● Exercise directions: Below are some records. Print exactly the lines between the one holding "margin-top:12px; padding:0 10px;" and the one holding "<div>شهید</div>", inclusive, and nothing else.

● Given entries:
^^^^^^^^
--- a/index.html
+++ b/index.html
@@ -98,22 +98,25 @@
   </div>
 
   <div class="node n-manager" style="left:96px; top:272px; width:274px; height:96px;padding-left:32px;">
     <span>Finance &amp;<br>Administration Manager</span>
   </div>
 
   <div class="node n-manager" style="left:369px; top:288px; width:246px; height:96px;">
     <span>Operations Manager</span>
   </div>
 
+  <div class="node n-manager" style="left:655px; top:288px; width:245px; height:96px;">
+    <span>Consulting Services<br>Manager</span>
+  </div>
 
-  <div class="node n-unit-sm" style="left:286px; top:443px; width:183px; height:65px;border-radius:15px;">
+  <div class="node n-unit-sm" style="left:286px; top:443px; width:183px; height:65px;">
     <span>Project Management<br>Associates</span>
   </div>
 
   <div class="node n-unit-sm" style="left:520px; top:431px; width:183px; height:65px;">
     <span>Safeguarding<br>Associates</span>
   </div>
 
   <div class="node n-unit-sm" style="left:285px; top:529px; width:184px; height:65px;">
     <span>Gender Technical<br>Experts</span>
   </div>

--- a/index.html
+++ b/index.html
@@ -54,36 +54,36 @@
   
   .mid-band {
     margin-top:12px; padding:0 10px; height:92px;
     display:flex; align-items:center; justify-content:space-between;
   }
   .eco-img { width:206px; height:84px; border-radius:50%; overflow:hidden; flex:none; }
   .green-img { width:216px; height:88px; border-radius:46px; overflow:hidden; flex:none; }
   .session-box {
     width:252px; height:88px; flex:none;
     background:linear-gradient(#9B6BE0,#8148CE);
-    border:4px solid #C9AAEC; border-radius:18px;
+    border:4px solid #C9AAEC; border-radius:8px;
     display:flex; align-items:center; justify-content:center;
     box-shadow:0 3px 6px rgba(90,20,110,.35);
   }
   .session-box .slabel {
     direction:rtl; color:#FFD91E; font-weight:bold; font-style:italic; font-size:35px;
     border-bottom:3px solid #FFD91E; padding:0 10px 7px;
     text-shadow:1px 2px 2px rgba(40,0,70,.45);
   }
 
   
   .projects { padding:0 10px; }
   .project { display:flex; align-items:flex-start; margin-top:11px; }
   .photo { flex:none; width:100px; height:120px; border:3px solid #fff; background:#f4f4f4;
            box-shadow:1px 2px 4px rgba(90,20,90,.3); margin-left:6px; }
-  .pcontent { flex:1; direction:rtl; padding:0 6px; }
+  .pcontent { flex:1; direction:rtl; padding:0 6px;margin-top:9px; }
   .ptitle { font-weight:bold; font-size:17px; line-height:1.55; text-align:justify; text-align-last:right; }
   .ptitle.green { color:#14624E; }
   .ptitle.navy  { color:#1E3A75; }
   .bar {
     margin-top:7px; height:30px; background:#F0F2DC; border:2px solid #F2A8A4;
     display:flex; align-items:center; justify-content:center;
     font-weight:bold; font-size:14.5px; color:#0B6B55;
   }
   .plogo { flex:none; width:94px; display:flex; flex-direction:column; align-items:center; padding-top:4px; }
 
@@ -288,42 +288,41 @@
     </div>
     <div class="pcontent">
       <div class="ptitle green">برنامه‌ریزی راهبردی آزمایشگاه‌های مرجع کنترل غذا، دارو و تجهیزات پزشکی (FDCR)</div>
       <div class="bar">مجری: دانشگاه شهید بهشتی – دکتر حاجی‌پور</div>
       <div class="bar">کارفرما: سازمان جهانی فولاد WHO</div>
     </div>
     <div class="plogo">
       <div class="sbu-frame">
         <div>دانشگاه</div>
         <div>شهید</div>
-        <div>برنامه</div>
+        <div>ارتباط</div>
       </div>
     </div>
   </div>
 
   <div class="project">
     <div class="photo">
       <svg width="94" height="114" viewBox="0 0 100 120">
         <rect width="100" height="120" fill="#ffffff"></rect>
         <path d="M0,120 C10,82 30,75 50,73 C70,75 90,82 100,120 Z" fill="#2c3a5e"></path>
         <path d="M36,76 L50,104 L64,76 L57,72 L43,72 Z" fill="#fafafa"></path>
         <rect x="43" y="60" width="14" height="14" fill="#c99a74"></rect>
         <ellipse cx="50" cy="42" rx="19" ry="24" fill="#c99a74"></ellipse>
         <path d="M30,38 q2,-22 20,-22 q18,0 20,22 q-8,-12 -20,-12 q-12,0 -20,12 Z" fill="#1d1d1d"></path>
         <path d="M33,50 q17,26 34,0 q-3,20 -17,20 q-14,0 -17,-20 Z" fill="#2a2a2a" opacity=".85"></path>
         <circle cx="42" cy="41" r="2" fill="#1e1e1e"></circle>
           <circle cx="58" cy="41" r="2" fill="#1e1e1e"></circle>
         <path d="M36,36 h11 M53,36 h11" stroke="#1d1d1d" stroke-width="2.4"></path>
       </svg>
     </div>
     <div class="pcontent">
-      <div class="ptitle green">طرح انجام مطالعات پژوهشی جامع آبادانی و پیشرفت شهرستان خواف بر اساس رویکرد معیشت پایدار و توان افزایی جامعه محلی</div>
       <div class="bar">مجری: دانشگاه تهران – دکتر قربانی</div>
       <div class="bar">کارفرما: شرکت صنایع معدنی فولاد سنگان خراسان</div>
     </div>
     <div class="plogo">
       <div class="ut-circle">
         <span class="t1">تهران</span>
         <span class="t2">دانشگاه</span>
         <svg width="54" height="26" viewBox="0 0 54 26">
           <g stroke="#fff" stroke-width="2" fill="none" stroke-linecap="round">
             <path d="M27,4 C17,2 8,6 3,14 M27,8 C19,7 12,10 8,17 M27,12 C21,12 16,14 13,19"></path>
^^^^^^^^
● Result:
     margin-top:12px; padding:0 10px; height:92px;
     display:flex; align-items:center; justify-content:space-between;
   }
   .eco-img { width:206px; height:84px; border-radius:50%; overflow:hidden; flex:none; }
   .green-img { width:216px; height:88px; border-radius:46px; overflow:hidden; flex:none; }
   .session-box {
     width:252px; height:88px; flex:none;
     background:linear-gradient(#9B6BE0,#8148CE);
-    border:4px solid #C9AAEC; border-radius:18px;
+    border:4px solid #C9AAEC; border-radius:8px;
     display:flex; align-items:center; justify-content:center;
     box-shadow:0 3px 6px rgba(90,20,110,.35);
   }
   .session-box .slabel {
     direction:rtl; color:#FFD91E; font-weight:bold; font-style:italic; font-size:35px;
     border-bottom:3px solid #FFD91E; padding:0 10px 7px;
     text-shadow:1px 2px 2px rgba(40,0,70,.45);
   }
 
   
   .projects { padding:0 10px; }
   .project { display:flex; align-items:flex-start; margin-top:11px; }
   .photo { flex:none; width:100px; height:120px; border:3px solid #fff; background:#f4f4f4;
            box-shadow:1px 2px 4px rgba(90,20,90,.3); margin-left:6px; }
-  .pcontent { flex:1; direction:rtl; padding:0 6px; }
+  .pcontent { flex:1; direction:rtl; padding:0 6px;margin-top:9px; }
   .ptitle { font-weight:bold; font-size:17px; line-height:1.55; text-align:justify; text-align-last:right; }
   .ptitle.green { color:#14624E; }
   .ptitle.navy  { color:#1E3A75; }
   .bar {
     margin-top:7px; height:30px; background:#F0F2DC; border:2px solid #F2A8A4;
     display:flex; align-items:center; justify-content:center;
     font-weight:bold; font-size:14.5px; color:#0B6B55;
   }
   .plogo { flex:none; width:94px; display:flex; flex-direction:column; align-items:center; padding-top:4px; }
 
@@ -288,42 +288,41 @@
     </div>
     <div class="pcontent">
       <div class="ptitle green">برنامه‌ریزی راهبردی آزمایشگاه‌های مرجع کنترل غذا، دارو و تجهیزات پزشکی (FDCR)</div>
       <div class="bar">مجری: دانشگاه شهید بهشتی – دکتر حاجی‌پور</div>
       <div class="bar">کارفرما: سازمان جهانی فولاد WHO</div>
     </div>
     <div class="plogo">
       <div class="sbu-frame">
         <div>دانشگاه</div>
         <div>شهید</div>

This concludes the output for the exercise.